Но есть ведь и иная опасность — все конфликты выглядят одинаково, сливаются в одну темную картинку.

Думаю, фотожурналисты должны гораздо сильнее задействовать свою фантазию, лучше использовать свои умения и таланты, рассказывать истории разными способами. Знаете, ведь фотожурналистика — очень традиционный мир. А вот WPP как раз и старается это изменить. Они хотят, чтобы мы рассказывали свои истории по-разному. Меня очень критикуют за то, что я не снимаю в традиционном ключе. Но критика только укрепляет меня в том, что нужно искать новые пути. Нужно фотографировать своей душой, чувствами.

Но разве так не во всех творческих профессиях? Блеснуть интеллектом могут многие — а включить свои эмоции так, чтобы это будило чувства других людей, вот это трудно!

Да, абсолютно верно! Так вообще во всем. Вот вы идете к врачу — и если он вам просто рассказывает факты вашей болезни сухим, нейтральным тоном или говорит «все плохо», то вам становится в сто раз хуже, и вы даже можете еще сильнее заболеть. Мы же не машины. У каждого из нас есть чувства. Но если он проявит теплоту — или, допустим, даже возьмет вас за руку…

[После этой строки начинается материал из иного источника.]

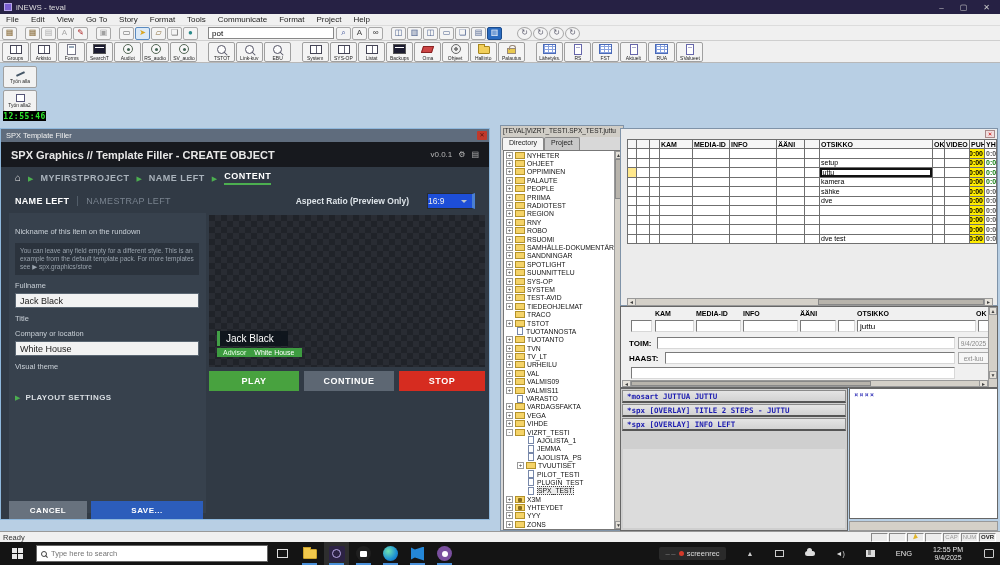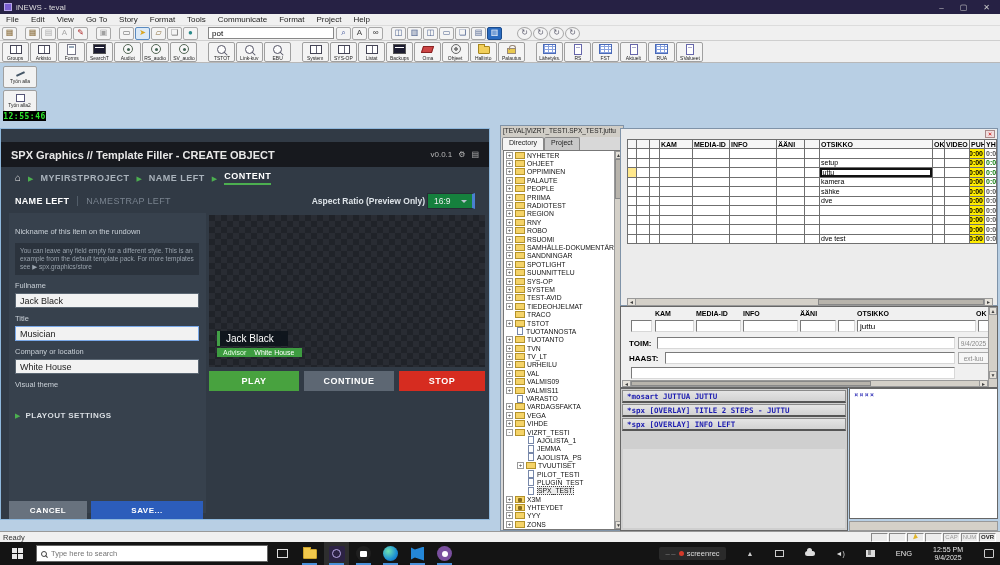"SPX Template Filler" div.spx-titlebar { html: none -> <div> <span>SPX Template Filler</span> <div>✕</div> </div> }
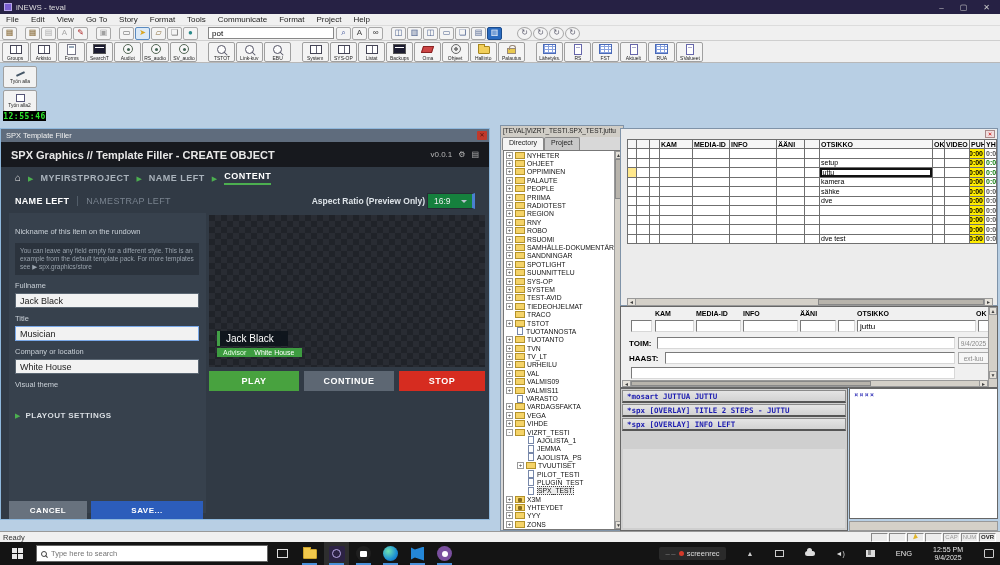"Aspect Ratio (Preview Only)" .aspect { gap: 2px -> 18px }
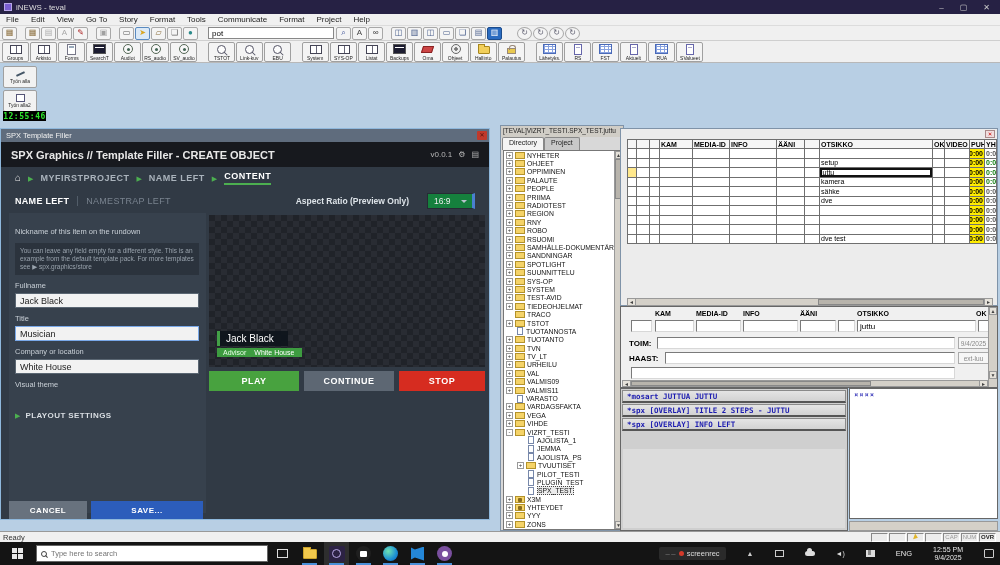"16:9" .aspect .aval { background: #15803d -> #1d4ed8; padding-left: 6px -> none }
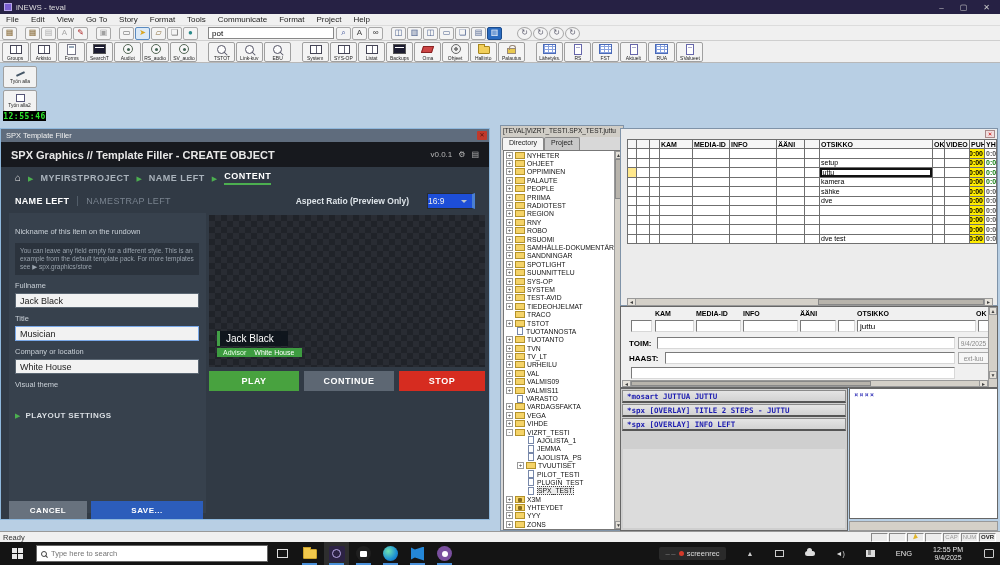"Musician" input.f-input { html: <input> -> none }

А вот психологам, к примеру, не всегда можно брать клиентов за руку! Если быть слишком личным, человек вовлечется «в отношения», а не будет стараться менять собственную жизнь. Может, и в фотографии нужна определенная дистанция? Баланс между личным сопереживанием и стремлением к объективности?

Смешная аналогия. Конечно, это так. Но самое важное — каждый из нас уникален и ему нужно найти собственный путь и голос. Это главное для фотожурналиста. Не надо думать, что зритель «все слопает». Люди, между прочим, не дураки. Люди умны — и из этого нужно исходить. И вот вам нужно раззадорить их своими историями, бросить вызов их устоявшимся мнениям, втянуть в спор. Иногда вам это удается — а иногда нет. Быть фотожурналистом — это пытаться изменить мир к лучшему.